Am Mittwoch werden es laut Vorhersage entlang von Rhein, Main und Mosel bis zu 38 Grad, auch im Osten und Norden gibt es verbreitet mehr als 30 Grad. Am Donnerstag werden es demnach bis zu 39 Grad, am Freitag steigt der Wert weiter: Einzelne Prognosen sagen laut DWD lokal 41 Grad voraus, "aber eine gewisse Unsicherheit besteht trotz allem noch", erklärte Dietzsch.
Am Freitag greift die Hitze demnach auch auf das restliche Land über. Weniger als 35 Grad gebe es dann nur noch nördlich der Elbe und gebietsweise südlich der Donau, hieß es. Ansonsten werde es zwischen 36 und 38 Grad warm, in der Südwesthälfte teils zwischen 39 und 40 Grad.

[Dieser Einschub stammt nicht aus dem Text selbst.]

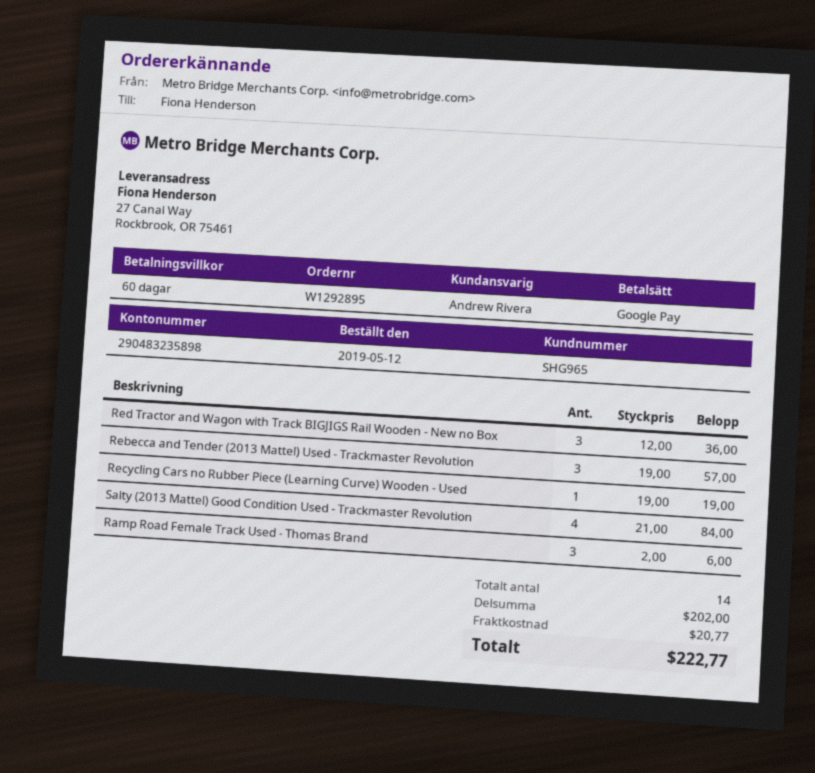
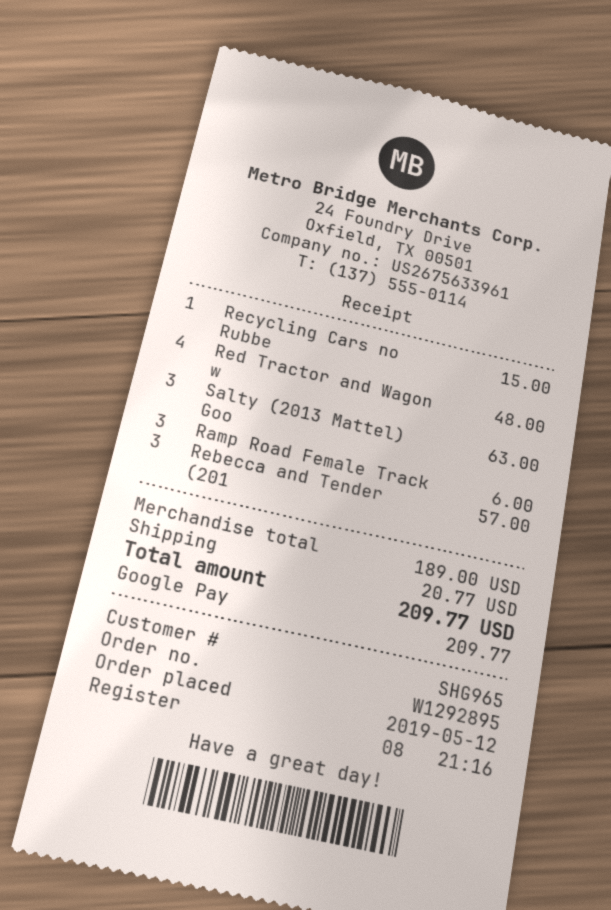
Red Tractor and Wagon with Track BIGJIGS Rail Wooden - New no Box: 3 for 36.00 -> 4 for 48.00
Recycling Cars no Rubber Piece (Learning Curve) Wooden - Used: 1 for 19.00 -> 1 for 15.00
Salty (2013 Mattel) Good Condition Used - Trackmaster Revolution: 4 for 84.00 -> 3 for 63.00
subtotal: 202.00 -> 189.00
total: 222.77 -> 209.77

Wann wird es wieder kühler?
"Echte Linderung ist bezüglich der Hitze auch nicht absehbar in Sicht", teilte Dietzsch mit. "Erst zu Beginn der kommenden Woche deutet sich eine leichte Abkühlung an, die aber nach den aktuellen Prognosen auch nur den Nordwesten erreicht." Sonst liegen die Temperaturen demnach auch weiterhin bei über 30 Grad. "Diese bereits jetzt rekordverdächtige und zunehmend extreme Hitzewelle dauert also noch mindestens die ganze Woche an!"